Le 9 mars, les autorités de régulation financière sud-coréennes envisagent de mettre en place des restrictions plus strictes concernant l’utilisation des stablecoins par les entreprises. Le cadre réglementaire récemment élaboré par la Commission financière de Korea (FSC) indique que, à l’avenir, les entreprises sud-coréennes pourraient se voir interdire d’acheter des stablecoins liés au dollar, tels que l’USDT émis par Tether ou l’USD Coin (USDC) lancé par Circle, via leur bilan. Une fois cette politique officiellement en vigueur, elle pourrait avoir un impact significatif sur les investissements en crypto-monnaies des entreprises sud-coréennes et sur leurs activités de paiements transfrontaliers en stablecoins.

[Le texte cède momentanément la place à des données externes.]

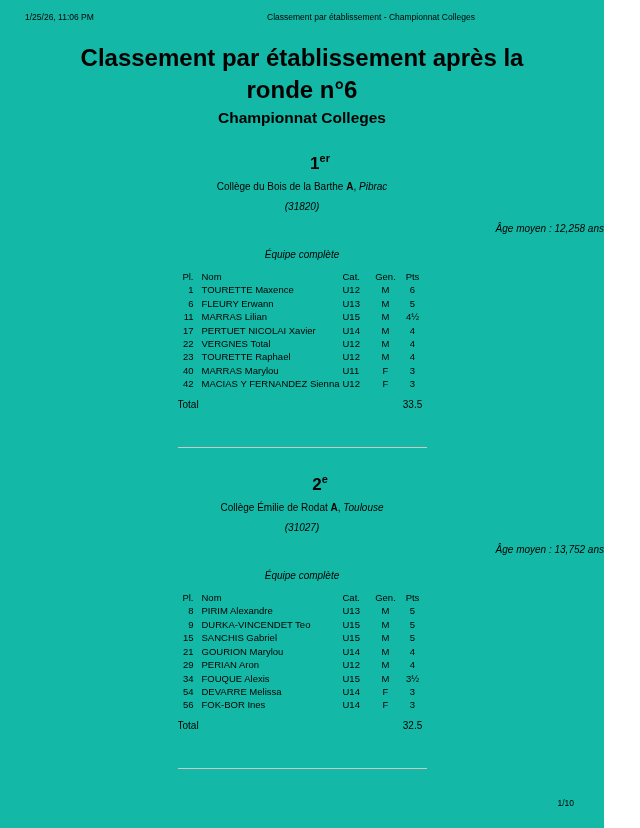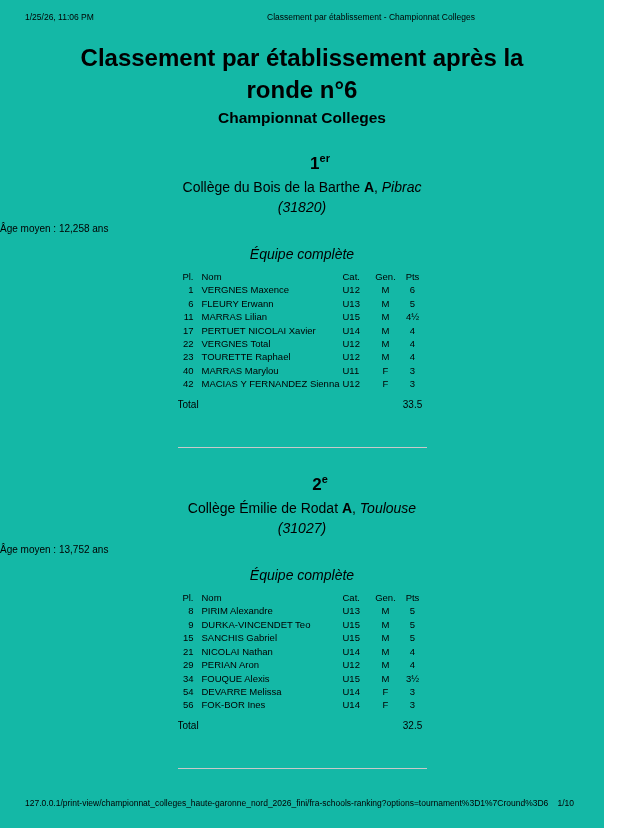--- a/index.html
+++ b/index.html
@@ -33,25 +33,25 @@
     margin-top: 2px;
     text-align: center;
     font-size: 15.5px;
     line-height: 19px;
     font-weight: bold;
   }
 
   .section { margin-top: 26px; }
   .rank { text-align: center; font-size: 17px; line-height: 22px; font-weight: bold; margin-left: 36px; }
   .rank sup { font-size: 11px; line-height: 0; }
-  .school { margin-top: 2px; text-align: center; font-size: 14px; line-height: 20px; }
+  .school { margin-top: 2px; text-align: center; font-size: 10px; line-height: 20px; }
   .school i { font-style: italic; }
   .school b { font-weight: bold; }
-  .age    { margin-top: 5px;  text-align: left; font-size: 10px; line-height: 13px; }
-  .status { margin-top: 13px; text-align: center; font-style: italic; font-size: 14px; line-height: 13px; }
+  .age    { margin-top: 5px;  text-align: right; font-style: italic; font-size: 10px; line-height: 13px; }
+  .status { margin-top: 13px; text-align: center; font-style: italic; font-size: 10px; line-height: 13px; }
 
   table.results {
     width: 249px;
     margin: 9px auto 0;
     border-collapse: collapse;
     table-layout: fixed;
     font-size: 9.5px;
   }
   table.results th, table.results td {
     padding: 0;
@@ -109,21 +109,21 @@
           <th class="c-pl">Pl.</th>
           <th class="c-nom">Nom</th>
           <th class="c-cat">Cat.</th>
           <th class="c-gen">Gen.</th>
           <th class="c-pts">Pts</th>
         </tr>
       </thead>
       <tbody>
         <tr style="">
           <td class="c-pl">1</td>
-          <td class="c-nom">VERGNES Maxence</td>
+          <td class="c-nom">TOURETTE Maxence</td>
           <td class="c-cat">U12</td>
           <td class="c-gen">M</td>
           <td class="c-pts">6</td>
         </tr>
             <tr style="">
           <td class="c-pl">6</td>
           <td class="c-nom">FLEURY Erwann</td>
           <td class="c-cat">U13</td>
           <td class="c-gen">M</td>
           <td class="c-pts">5</td>
@@ -218,21 +218,21 @@
         </tr>
             <tr style="">
           <td class="c-pl">15</td>
           <td class="c-nom">SANCHIS Gabriel</td>
           <td class="c-cat">U15</td>
           <td class="c-gen">M</td>
           <td class="c-pts">5</td>
         </tr>
             <tr style="">
           <td class="c-pl">21</td>
-          <td class="c-nom">NICOLAI Nathan</td>
+          <td class="c-nom">GOURION Marylou</td>
           <td class="c-cat">U14</td>
           <td class="c-gen">M</td>
           <td class="c-pts">4</td>
         </tr>
             <tr style="">
           <td class="c-pl">29</td>
           <td class="c-nom">PERIAN Aron</td>
           <td class="c-cat">U12</td>
           <td class="c-gen">M</td>
           <td class="c-pts">4</td>
@@ -264,17 +264,16 @@
           <td class="c-gen"></td>
           <td class="c-pts">32.5</td>
         </tr>
       </tbody>
     </table>
     <hr class="divider">
   </section>
 </div>
 
   <div class="print-footer">
-    <span class="pf-url">127.0.0.1/print-view/championnat_colleges_haute-garonne_nord_2026_fini/fra-schools-ranking?options=tournament%3D1%7Cround%3D6</span>
     <span class="pf-page">1/10</span>
   </div>
 
 </div>
 
 </body></html>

Actuellement, la Commission financière de Korea a publié des directives pour l’industrie cryptographique locale, limitant la création de comptes de portefeuilles cryptographiques d’entreprise sur les plateformes nationales. Les régulateurs sont en train de réviser ces règles, mais selon les médias sud-coréens, le nouveau cadre réglementaire maintiendra des restrictions strictes sur l’utilisation des stablecoins par les entreprises. Des sources proches du dossier ont indiqué que le groupe de travail chargé de la politique cryptographique pour les entreprises a terminé ses discussions internes, et la décision de limiter l’utilisation de stablecoins en dollars pour les transactions par les entreprises est pratiquement arrêtée.
Pour les entreprises sud-coréennes, cette évolution est perçue comme un coup dur. Ces dernières années, plusieurs sociétés cotées en bourse en Corée ont appelé les régulateurs à assouplir les restrictions qui limitent leur participation au marché des actifs cryptographiques, espérant pouvoir investir ou effectuer des règlements commerciaux transfrontaliers en stablecoins. Certaines entreprises ont souligné que des sociétés américaines et japonaises ont déjà constitué d’importantes réserves d’actifs en Bitcoin, alors que les entreprises sud-coréennes restent longtemps sous le joug de restrictions réglementaires, ce qui limite leur accès à ce secteur financier émergent.
L’article mentionne également que certaines entreprises sud-coréennes engagées dans le commerce international ont demandé aux autorités de régulation la possibilité de détenir des USDT ou des USDC comme outils financiers pour leurs transactions à l’étranger. Ces sociétés estiment que les stablecoins, basés sur des taux de change en temps réel, peuvent réduire les risques liés à la volatilité des devises dans leurs opérations internationales et améliorer l’efficacité des paiements transfrontaliers.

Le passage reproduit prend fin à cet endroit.